Mycelium, says Simpson, is very similar in texture to cardboard and can be machined in much the same way. To meet DARPA’s vanishing requirement the aircraft is designed to eat itself. “Our preliminary work on that indicated that you can basically impregnate [mycelium] with different types of spores [which] are activated just before the vehicle is released.” The activated spores immediately begin to feed on the airframe. “One thing that is great is what the spores do when they grow and meet.” When the different spores encounter each other they “compete with each other pretty strongly.

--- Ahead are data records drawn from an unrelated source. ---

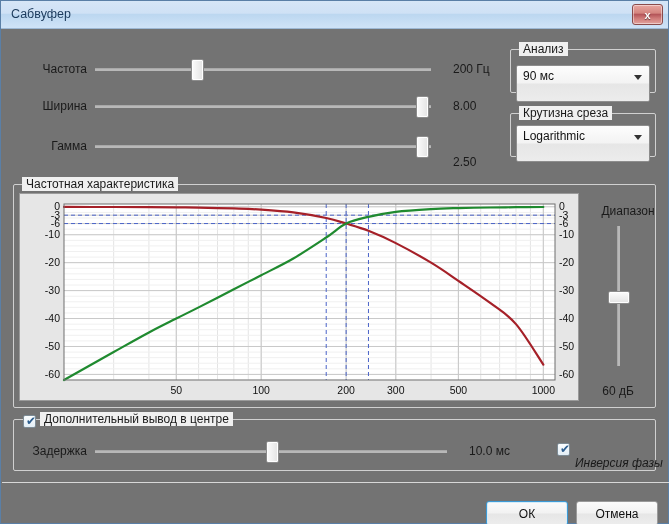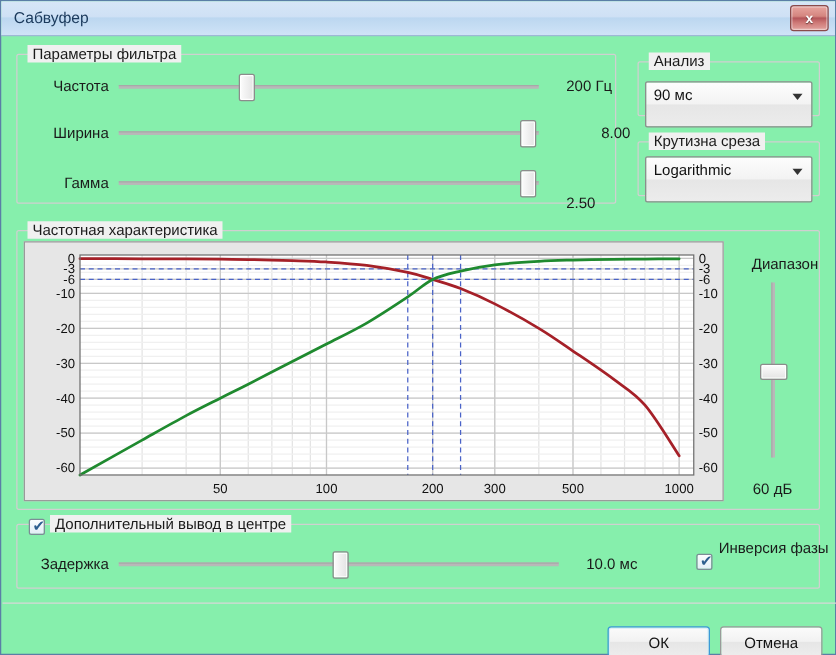"Сабвуфер" .window { background: #86efac -> #737373 }
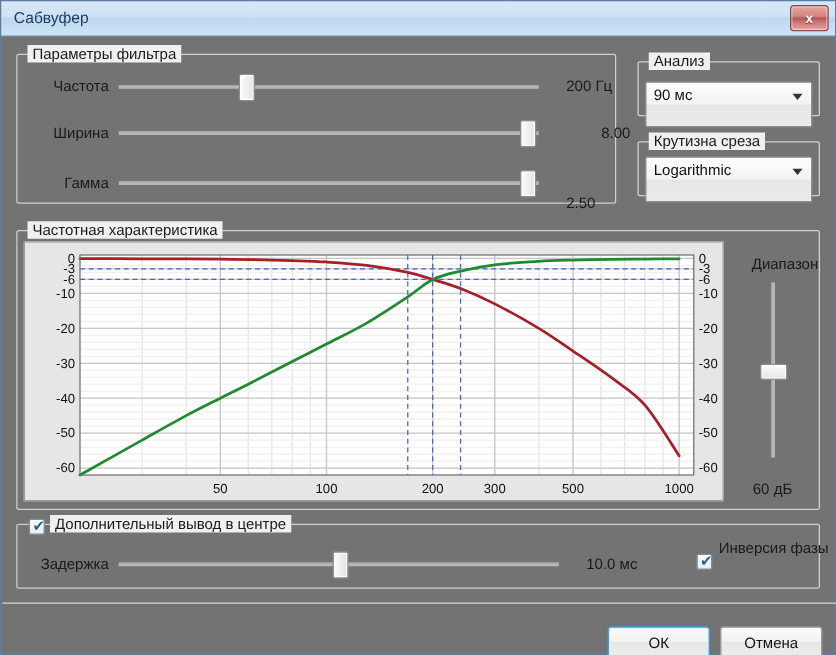"Параметры фильтра" div.group { html: <div> <div>Параметры фильтра</div> </div> -> none }
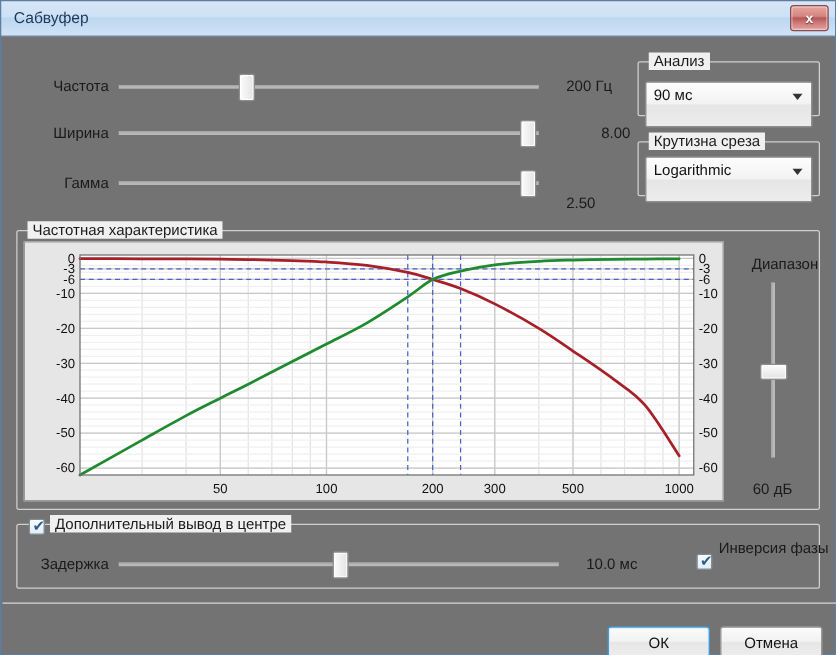"8.00" div.lbl { margin-left: 28px -> none }
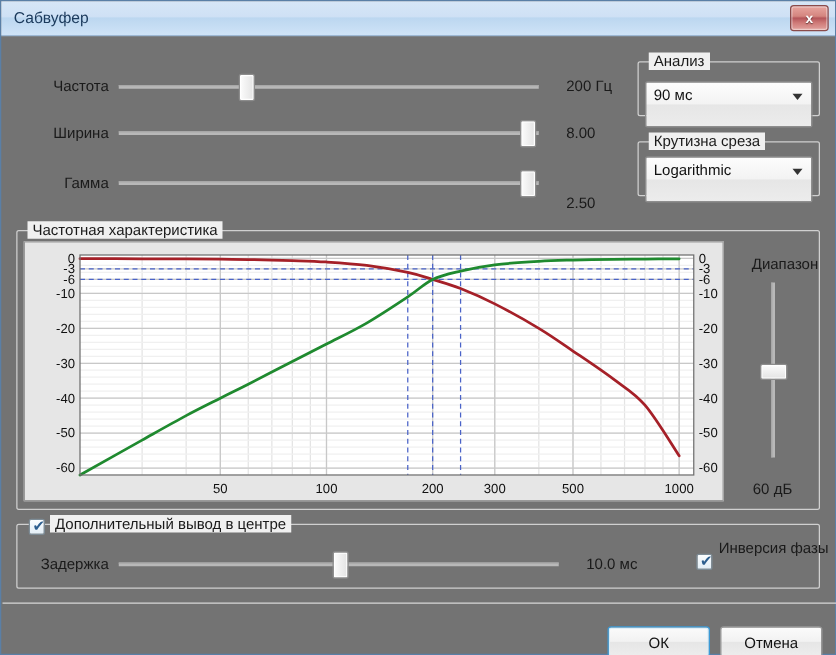"Инверсия фазы" div.lbl { font-style: none -> italic; top: 430px -> 455px }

Therefore they ingest the material quite rapidly” and the aircraft is gone in five to six days.
According to Simpson, APSARA is meant to be deployed by cargo airplanes such as the C-130 or C-17. Like the Perdix drones that recently demonstrated swarming behavior, Simpson says APSARA will be deployed from a canister ejected by a mother craft. Once the canister slows to a target airspeed, APSARA is released to begin the glide to its destination.
An aircraft that vanishes upon completing its missions offers real benefits to covert forces in need of supply. During parachute-based resupply missions, the parachutes are either buried or carried out to prevent discovery by hostile groups.
Simpson’s aircraft may also benefit from another DARPA program: Vanishing Programmable Resources, or VAPR. VAPR is looking for electronics that self-destruct, which could be useful for disposable drones. A Xerox firm, PARC, and IBM have both developed a way to use glass as a substrate to print computer circuits. On command, or at a predetermined time, the glass is shattered and the circuity along with embedded computer code is destroyed. Simpson says APSARA doesn't employ self-destructing electronics, but that it could.
Like mushrooms, Simpson says the design can grow. “We can currently carry up to a one-kilogram payload, and we know we can pretty directly scale the airplane up to about an 8-foot wingspan and carry 10 kilograms with no problems.” When asked if the mycelium technology limited aircraft size beyond that, she says “No, not from our perspective. The question of a higher payload is one we’d be happy to answer.”